Info Terkini - Polres Tanggamus mengantisipasi peredaran uang palsu di wilayah hukumnya. Salah satu caranya, masyarakat yang mendapati uang palsu diminta untuk segera melapor.

Kapolres Tanggamus AKBP I Made Rasma mengakui, selama masa kampanye sejak pertengahan Februari, belum pernah ada laporan temuan uang palsu. Meski begitu, langkah antisipasi tetap harus dilakukan.

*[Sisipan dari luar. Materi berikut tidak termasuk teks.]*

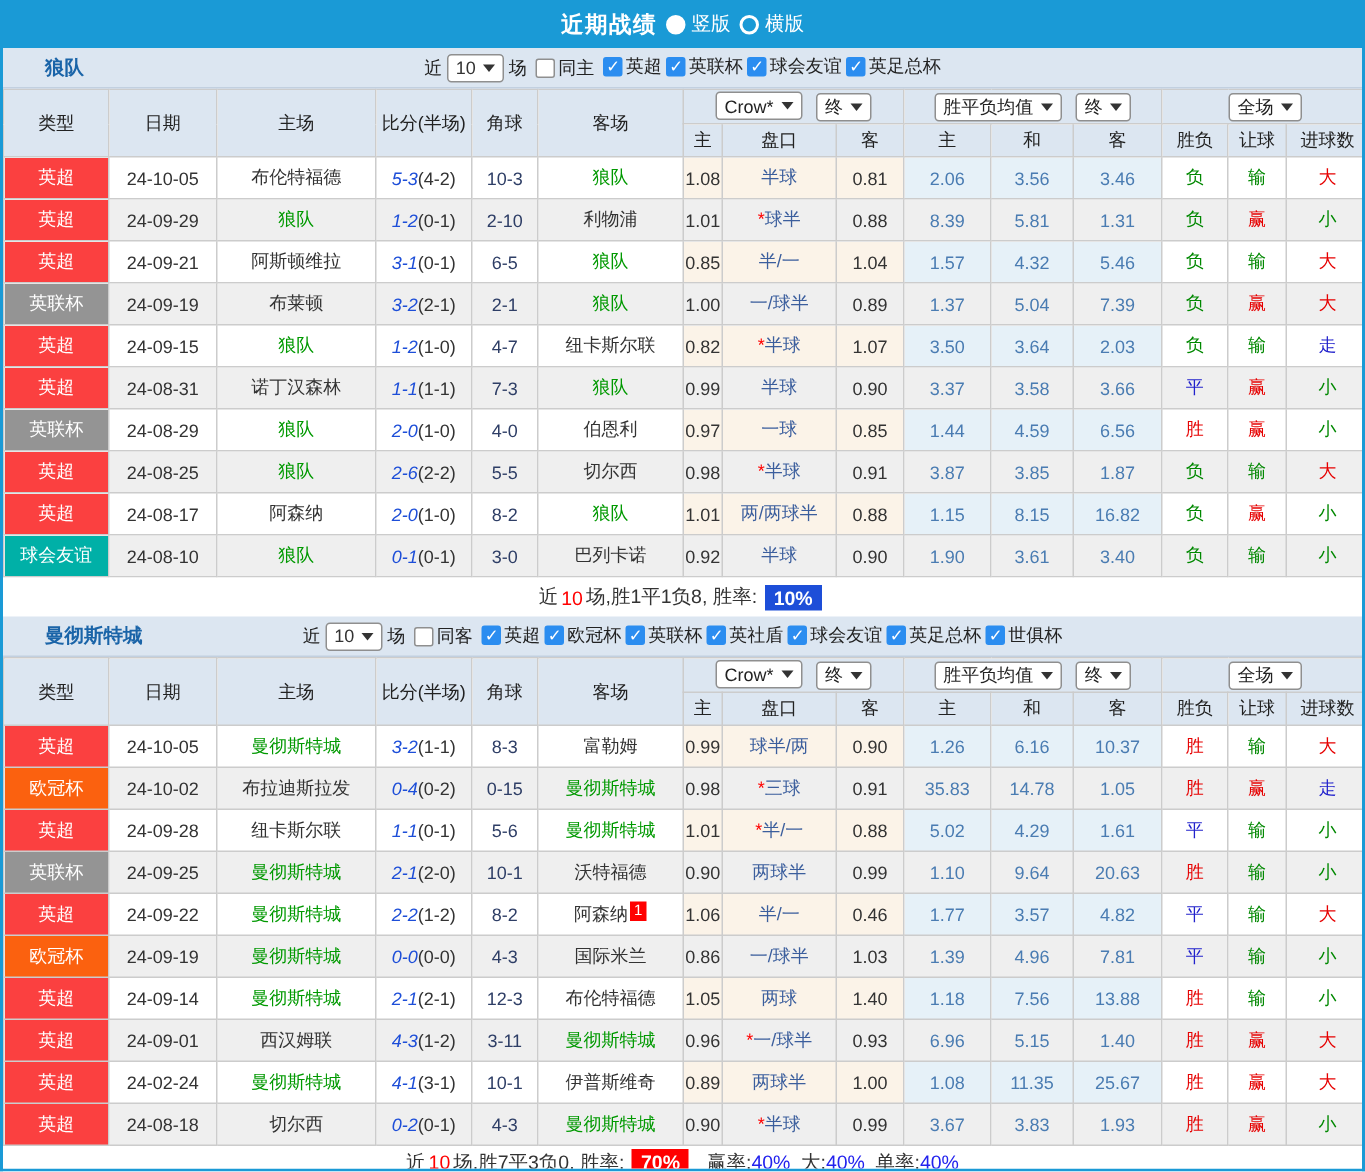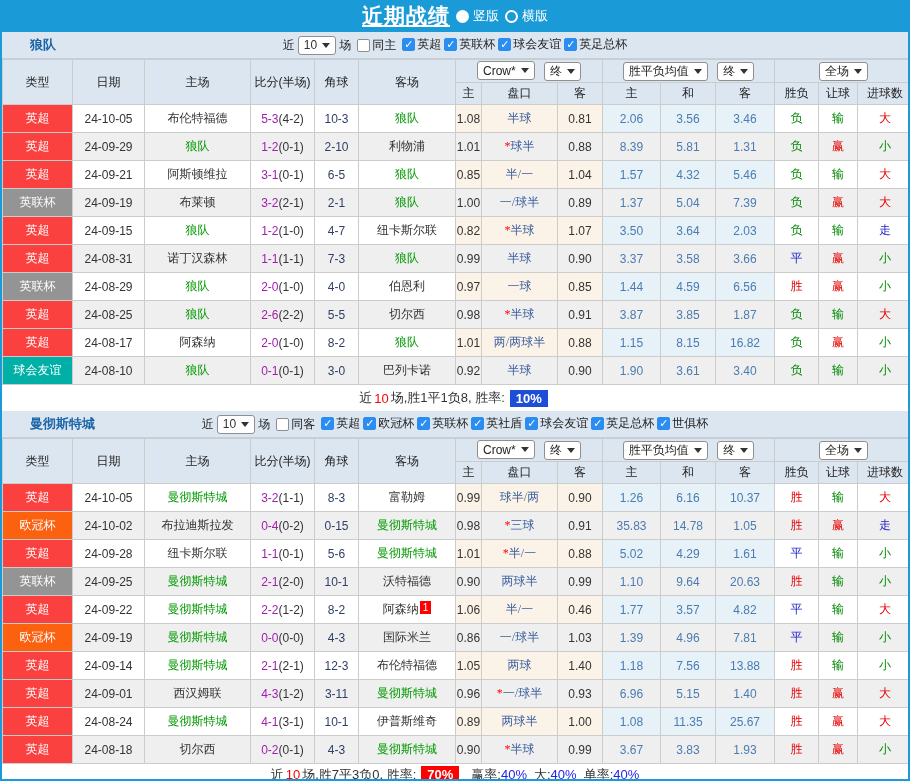"近期战绩" .title { font-size: 21px -> 15px; text-decoration: underline -> none }
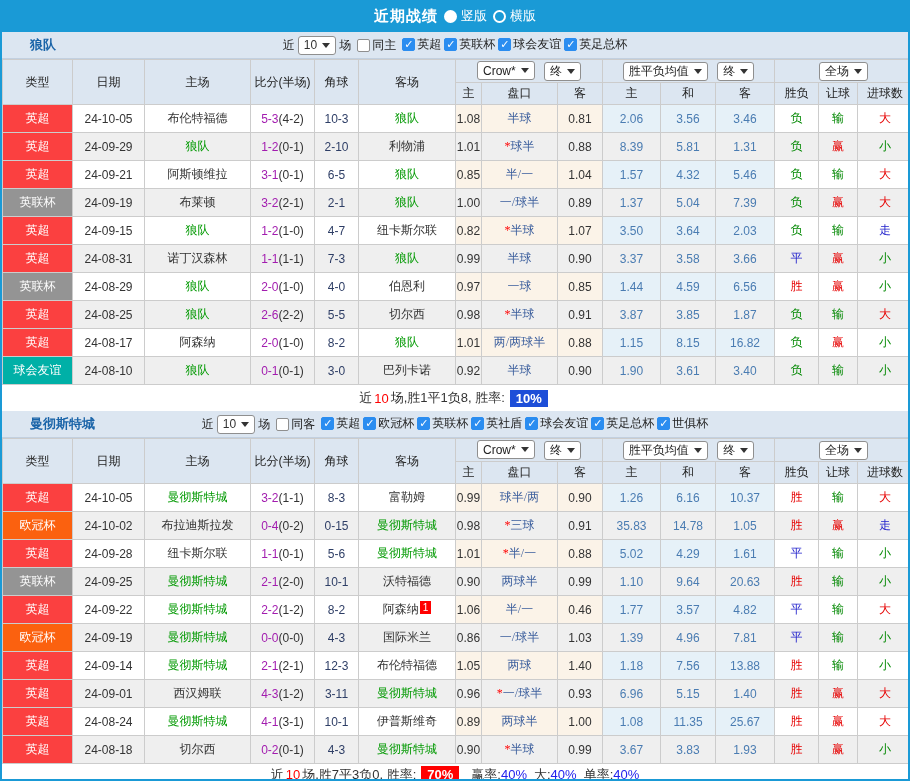"5-3" td.c-score .sc { color: #a21caf -> #1d4ed8; font-style: none -> italic }
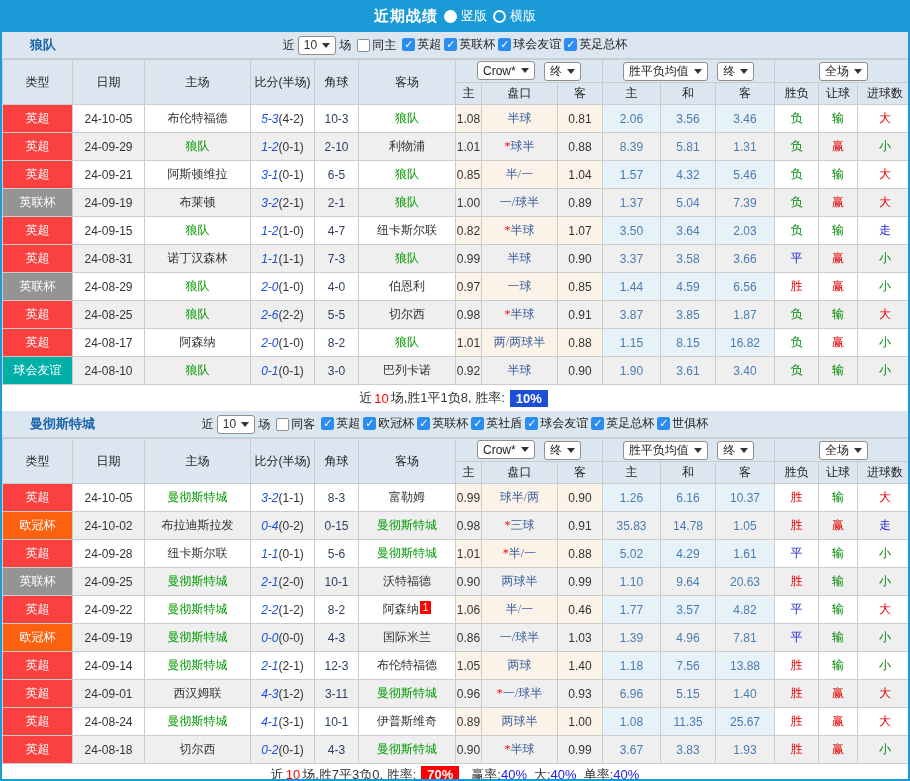"半球" td.c-hc { font-family: Liberation Serif, serif -> none }
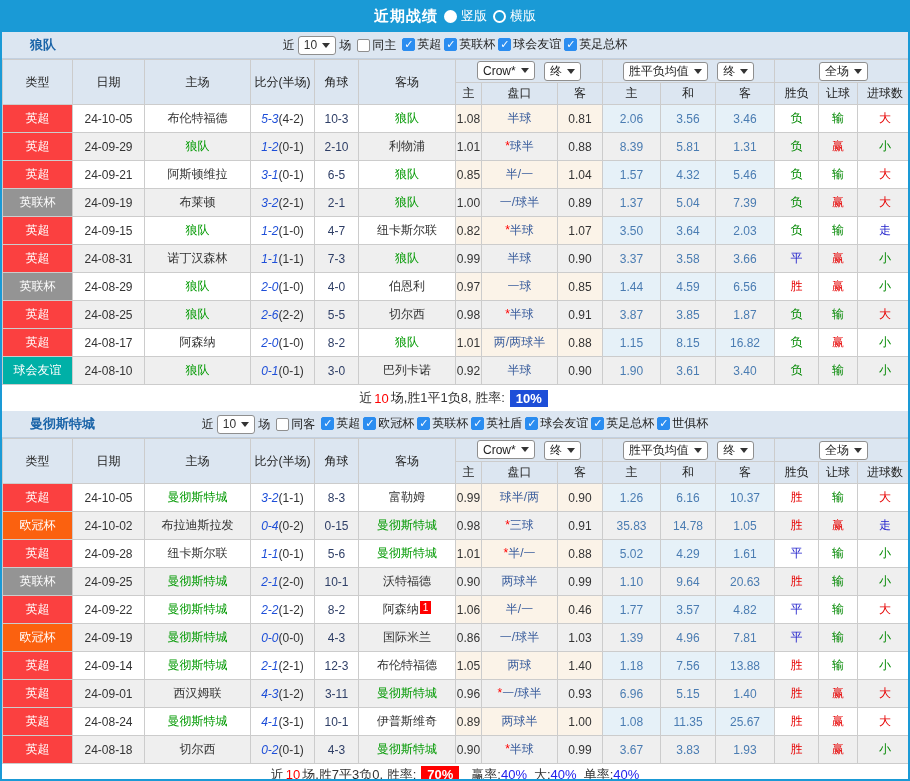"24-08-24" td.c-date { text: 24-08-24 -> 24-02-24 }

"Antisipasi dari kami terhadap peredaran uang palsu dengan terus mengawasi peredaran uang. Teknisnya, jajaran kami akan pantau lokasi-lokasi perputaran uang seperti di pasar dan lainnya. Sebab lokasi itu titik rawan peredaran uang palsu," ujar Rasma

Untuk itu, ia pun minta masyarakat jika menemukan uang palsu untuk segera melapor ke kepolisian.

"Jadi pencegahan uang palsu bukan saja dari pihak kepolisian, tapi juga dari masyarakat. Mereka inilah yang harus aktif berperan. Sedangkan kepolisian menjalankan tugasnya menegakkan hukum," ujar Rasma.

Di Tanggamus, kasus uang palsu pernah ditemukan di Kota Agung. Tersangkanya adalah Agusetiawan, seorang debt collector sebuah leasing motor di Kota Agung. Modus yang dipakai adalah menggunakan uang palsu untuk membeli pakaian dan sembako.